How We Index 2M+ AI Agents Across Platforms
2026-06-09 · 6 min read
When we started AgentRisk, the first question wasn't "how do we score agents?" — it was "where are all the agents?"
AI agents don't live in one place. They're scattered across HuggingFace, Coze, GPTs stores, on-chain protocols, npm packages, and dozens of smaller platforms. No single registry exists. No unified API. No common schema.
So we built a collection pipeline that now indexes 2.1 million agents across 28+ platforms — and we learned a few things along the way.
The Problem: Fragmentation at Scale
Here's what the agent ecosystem looks like from the outside:
| Platform | Type | Approx. Agents | Access |
|---|---|---|---|
| HuggingFace Spaces | Web apps | 2,000,000+ | Open API |
| GPTs Store | ChatGPT plugins | 700,000+ | Third-party indexes |
| Coze | Bot marketplace | 100,000+ | Official API |
| On-chain (Olas, Virtuals, ERC-8004) | Smart contracts | ~10,000 | Subgraph / RPC |
| npm / PyPI | Agent packages | ~8,000 | Registry API |
| Long tail (Agentic.ai, Poe, Dify, ...) | Mixed | 100,000+ | Various |
Each platform has its own API schema, rate limits, authentication model, and data quality characteristics. Some have great APIs. Others require creative approaches. A few actively resist automated access.

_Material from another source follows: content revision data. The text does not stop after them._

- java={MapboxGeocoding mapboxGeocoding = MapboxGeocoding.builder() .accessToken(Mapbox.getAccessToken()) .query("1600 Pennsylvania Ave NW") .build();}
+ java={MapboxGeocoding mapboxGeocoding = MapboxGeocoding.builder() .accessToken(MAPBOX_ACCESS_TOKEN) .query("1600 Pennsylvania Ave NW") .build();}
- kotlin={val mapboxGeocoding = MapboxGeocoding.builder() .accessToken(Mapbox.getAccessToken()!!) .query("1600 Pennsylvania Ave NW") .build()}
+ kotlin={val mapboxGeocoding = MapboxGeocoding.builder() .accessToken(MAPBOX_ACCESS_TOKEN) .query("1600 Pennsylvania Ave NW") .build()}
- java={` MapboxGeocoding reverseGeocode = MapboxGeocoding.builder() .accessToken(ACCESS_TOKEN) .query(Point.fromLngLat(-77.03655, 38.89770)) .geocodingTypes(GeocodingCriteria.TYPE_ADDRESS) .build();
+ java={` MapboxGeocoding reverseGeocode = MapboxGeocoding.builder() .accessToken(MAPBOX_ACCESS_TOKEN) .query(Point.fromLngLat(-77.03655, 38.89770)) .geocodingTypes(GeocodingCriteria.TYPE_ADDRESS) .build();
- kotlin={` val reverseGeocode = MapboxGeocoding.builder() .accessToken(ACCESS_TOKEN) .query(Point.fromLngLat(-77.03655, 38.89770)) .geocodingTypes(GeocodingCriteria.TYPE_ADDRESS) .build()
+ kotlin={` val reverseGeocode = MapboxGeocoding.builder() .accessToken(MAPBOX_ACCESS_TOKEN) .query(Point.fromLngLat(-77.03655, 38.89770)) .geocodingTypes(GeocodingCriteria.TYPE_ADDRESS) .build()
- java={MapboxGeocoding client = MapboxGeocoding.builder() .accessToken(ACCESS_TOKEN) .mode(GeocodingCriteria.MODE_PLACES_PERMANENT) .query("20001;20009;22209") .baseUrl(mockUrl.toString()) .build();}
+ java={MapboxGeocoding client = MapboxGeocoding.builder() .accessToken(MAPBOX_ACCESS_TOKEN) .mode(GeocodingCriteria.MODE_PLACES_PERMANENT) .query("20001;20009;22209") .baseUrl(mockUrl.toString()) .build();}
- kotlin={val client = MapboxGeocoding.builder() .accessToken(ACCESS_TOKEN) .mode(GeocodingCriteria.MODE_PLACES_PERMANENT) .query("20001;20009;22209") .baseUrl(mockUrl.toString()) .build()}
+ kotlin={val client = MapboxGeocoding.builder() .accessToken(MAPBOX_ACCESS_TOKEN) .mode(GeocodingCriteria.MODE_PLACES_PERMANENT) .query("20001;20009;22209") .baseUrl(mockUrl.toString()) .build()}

Our pipeline handles all of them through a unified architecture.
The Architecture
┌─────────────┐ ┌──────────────┐ ┌──────────────┐ ┌──────────────┐
│ Source │ │ Collector │ │ Validator │ │ Scoring │
│ Discovery │────▶│ Layer │────▶│ & Dedup │────▶│ Engine │
└─────────────┘ └──────────────┘ └──────────────┘ └──────────────┘
- Platform - Platform- - canonical_id - 6-dimension
registry specific generation framework
- RSS/webhook adapters - Cross-platform - Ed25519
- On-chain - Rate-limiting deduplication signing
event logs - Error recovery - Schema - Hash chain
- Community - Incremental normalization anchoring
submissions scanning - Water marking
detection
Let's break down each layer.
Layer 1: Source Discovery
How do we know what to index? Three approaches:
Platform registries: Most platforms have some form of directory — HuggingFace's /api/spaces, Coze's bot store, npm's registry. We maintain a prioritized source list ranked by three factors: API openness, agent volume, and daily growth rate.
On-chain events: Blockchain-based agent protocols emit events when new agents are registered. For example, Olas's Gnosis deployment uses a service registry contract — we watch it via GraphQL subgraph:
# Simplified: watching on-chain agent registration
QUERY = """
{
services(first: 1000, orderBy: id, orderDirection: desc) {
id
owner
agentId: agentId
注册时间: createdTimestamp
}
}
"""
response = requests.post(SUBGRAPH_URL, json={"query": QUERY})
Incremental polling: For platforms without webhooks, we poll their "recently created" endpoints at regular intervals. HuggingFace's API makes this easy — sort by createdAt, limit 100, and you get the latest entries.
Layer 2: Platform-Specific Collectors
Each platform gets its own adapter. The interface is the same; the internals differ wildly.
Here's the pattern:
class BaseCollector:
"""Every collector implements this interface."""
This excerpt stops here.